Go through the lines below. Copy those with "muted".

*** Input for this task ***

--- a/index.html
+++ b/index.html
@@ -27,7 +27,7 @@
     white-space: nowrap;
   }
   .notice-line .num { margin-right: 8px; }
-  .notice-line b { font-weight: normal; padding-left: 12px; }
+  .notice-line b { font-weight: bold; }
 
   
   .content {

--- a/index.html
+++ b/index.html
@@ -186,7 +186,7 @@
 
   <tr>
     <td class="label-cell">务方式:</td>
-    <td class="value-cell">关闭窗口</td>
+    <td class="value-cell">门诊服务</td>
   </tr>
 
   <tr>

*** End of Input for this task ***
*** Input for this task ***

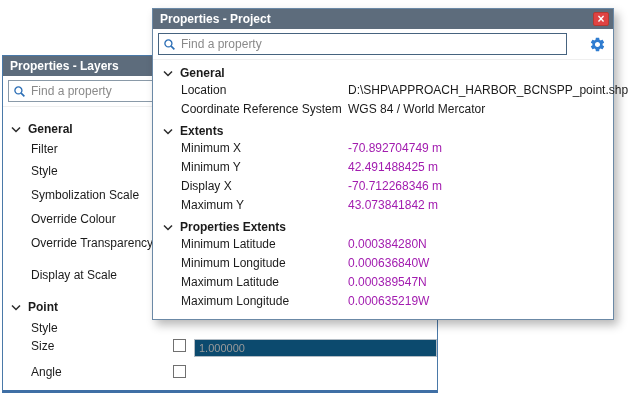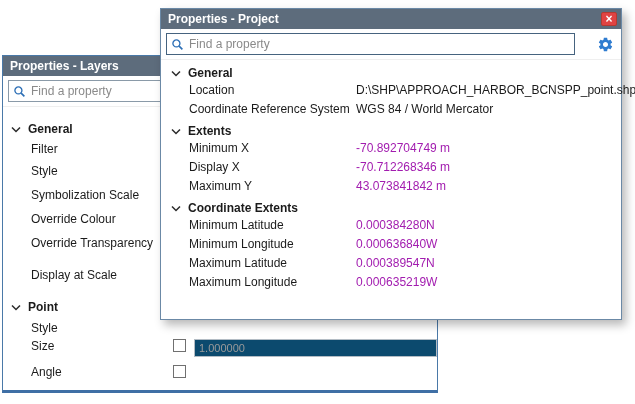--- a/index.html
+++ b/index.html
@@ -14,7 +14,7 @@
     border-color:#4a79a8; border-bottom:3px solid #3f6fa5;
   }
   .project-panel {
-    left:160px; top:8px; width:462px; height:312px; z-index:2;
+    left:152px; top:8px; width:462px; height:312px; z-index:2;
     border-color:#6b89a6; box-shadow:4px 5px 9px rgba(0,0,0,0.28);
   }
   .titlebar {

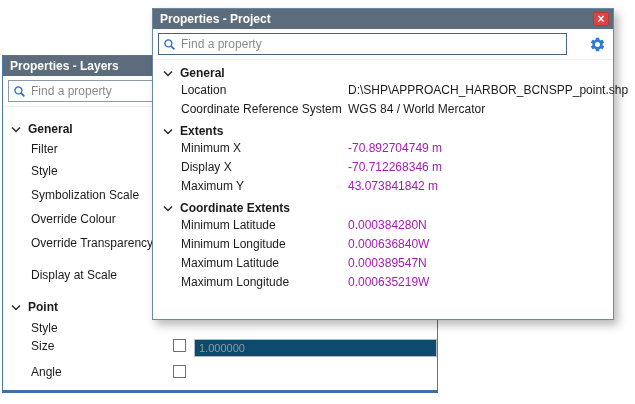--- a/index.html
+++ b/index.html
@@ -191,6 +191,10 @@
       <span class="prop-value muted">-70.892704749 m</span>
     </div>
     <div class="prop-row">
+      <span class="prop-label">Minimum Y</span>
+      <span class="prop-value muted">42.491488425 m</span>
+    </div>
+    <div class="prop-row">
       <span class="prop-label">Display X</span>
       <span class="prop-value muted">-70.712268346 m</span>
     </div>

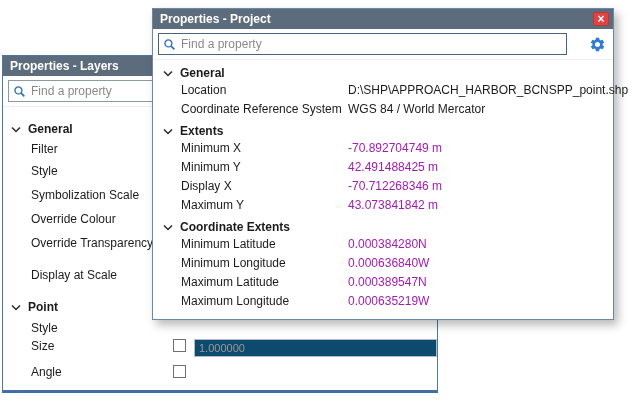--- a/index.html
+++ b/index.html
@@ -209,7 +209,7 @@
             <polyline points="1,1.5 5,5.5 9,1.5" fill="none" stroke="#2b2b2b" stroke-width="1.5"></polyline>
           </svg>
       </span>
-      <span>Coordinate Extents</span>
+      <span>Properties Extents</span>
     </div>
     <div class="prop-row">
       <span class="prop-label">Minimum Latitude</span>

*** End of Input for this task ***
*** Input for this task ***

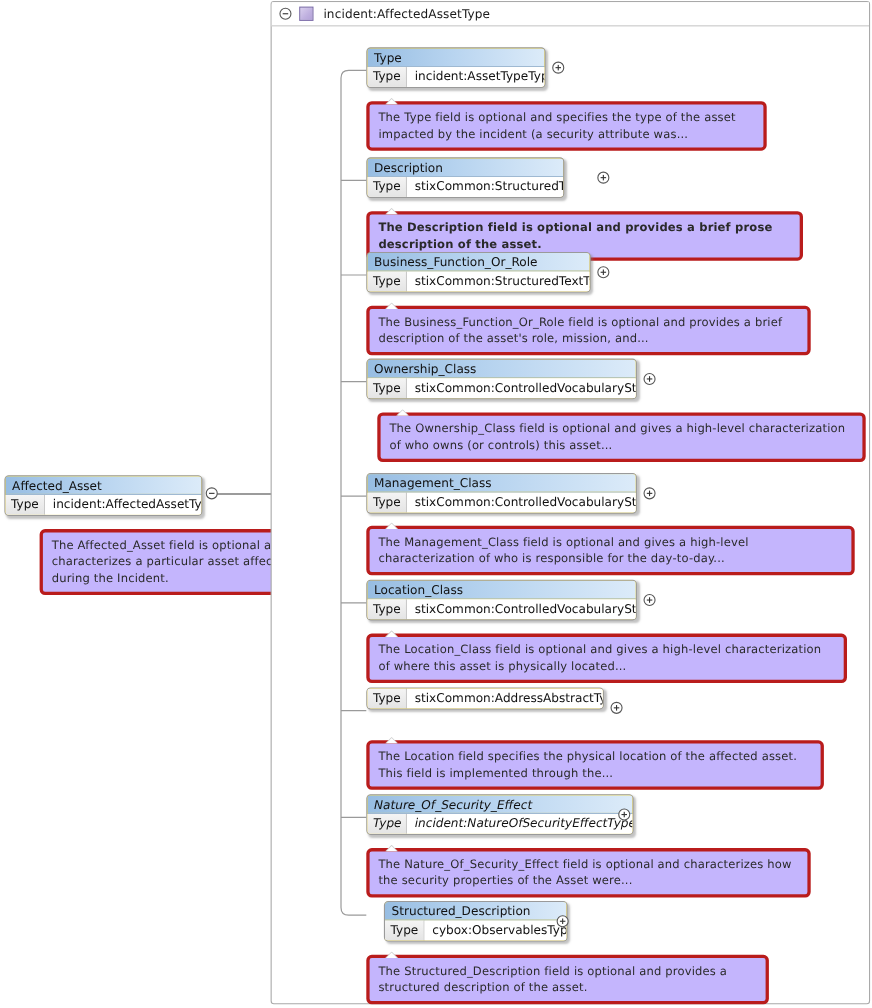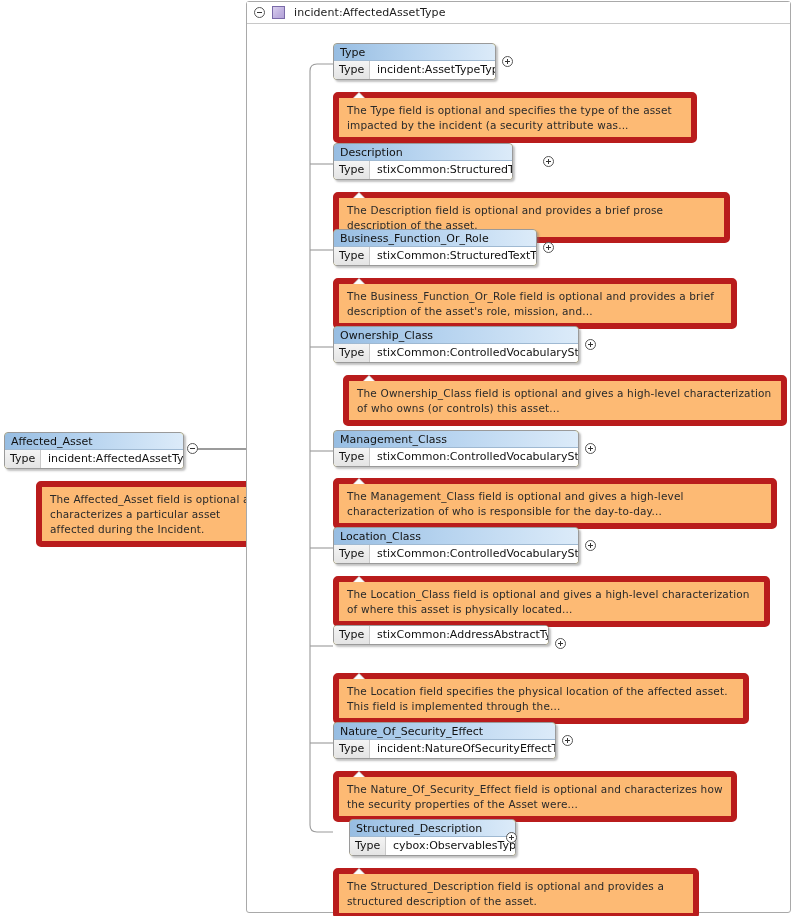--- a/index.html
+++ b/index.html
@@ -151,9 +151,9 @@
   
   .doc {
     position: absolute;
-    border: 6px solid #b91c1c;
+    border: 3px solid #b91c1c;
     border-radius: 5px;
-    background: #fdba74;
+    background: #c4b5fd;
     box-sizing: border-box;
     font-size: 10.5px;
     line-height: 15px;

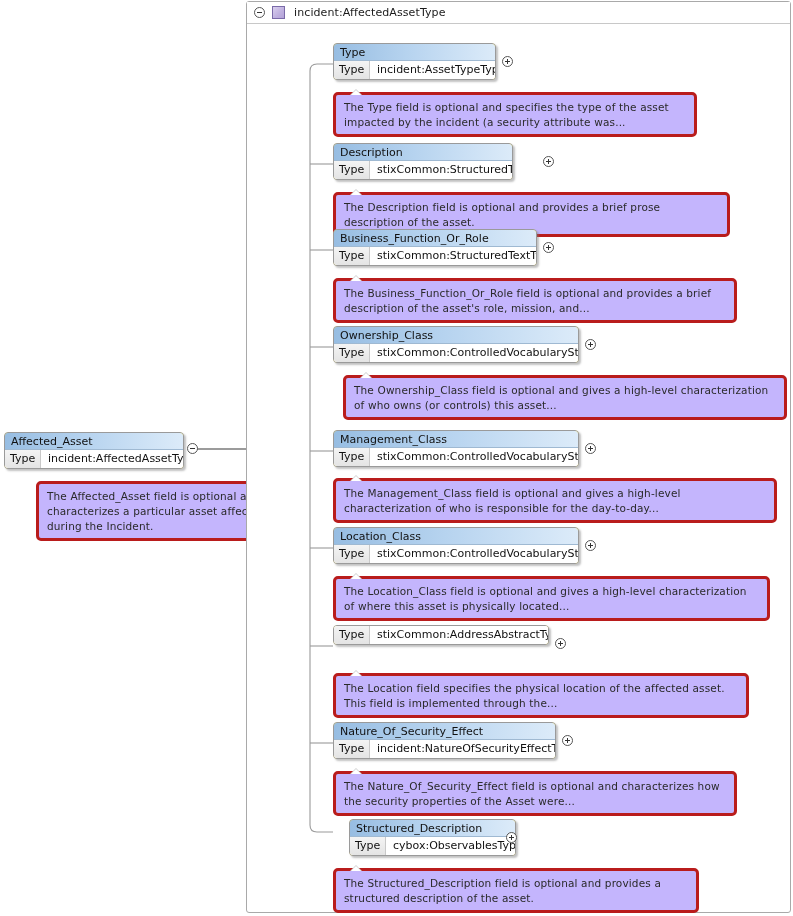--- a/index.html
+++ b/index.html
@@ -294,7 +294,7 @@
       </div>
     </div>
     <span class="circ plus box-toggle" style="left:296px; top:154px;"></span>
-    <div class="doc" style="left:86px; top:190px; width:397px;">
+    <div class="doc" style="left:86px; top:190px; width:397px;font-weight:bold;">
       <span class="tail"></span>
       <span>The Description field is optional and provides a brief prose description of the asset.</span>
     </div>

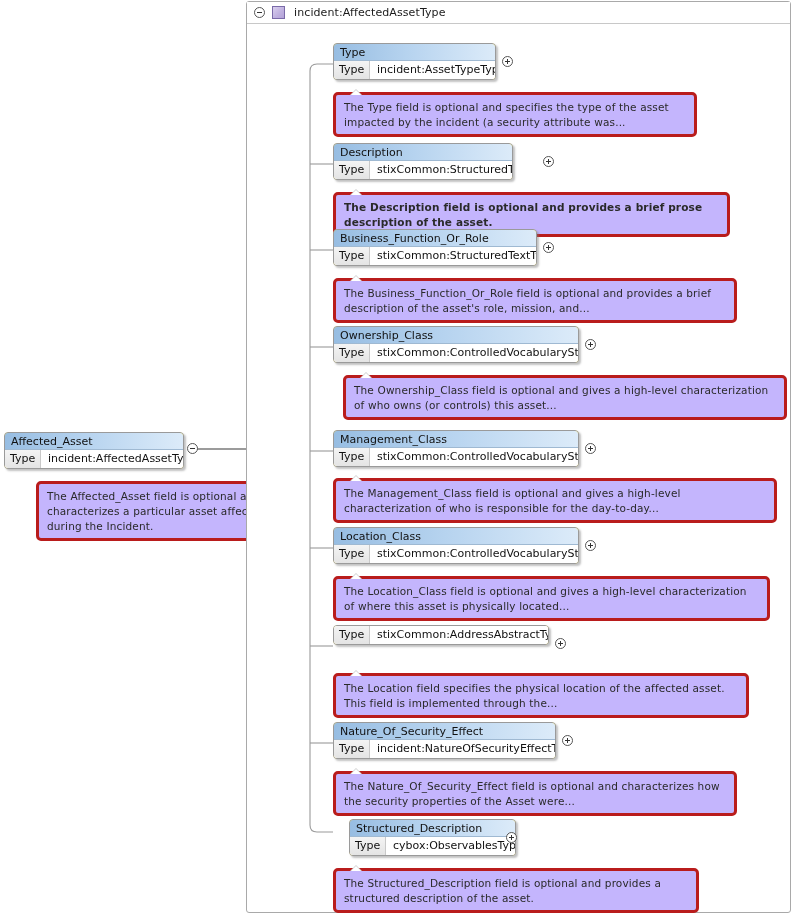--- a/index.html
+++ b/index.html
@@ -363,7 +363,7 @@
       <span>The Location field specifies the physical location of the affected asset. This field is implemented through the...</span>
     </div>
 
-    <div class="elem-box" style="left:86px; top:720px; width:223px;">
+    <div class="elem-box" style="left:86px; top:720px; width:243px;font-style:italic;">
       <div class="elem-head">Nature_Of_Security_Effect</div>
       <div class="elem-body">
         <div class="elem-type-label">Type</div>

*** End of Input for this task ***

Problem solution:
       <span class="prop-value muted">-70.892704749 m</span>
+      <span class="prop-value muted">42.491488425 m</span>
       <span class="prop-value muted">-70.712268346 m</span>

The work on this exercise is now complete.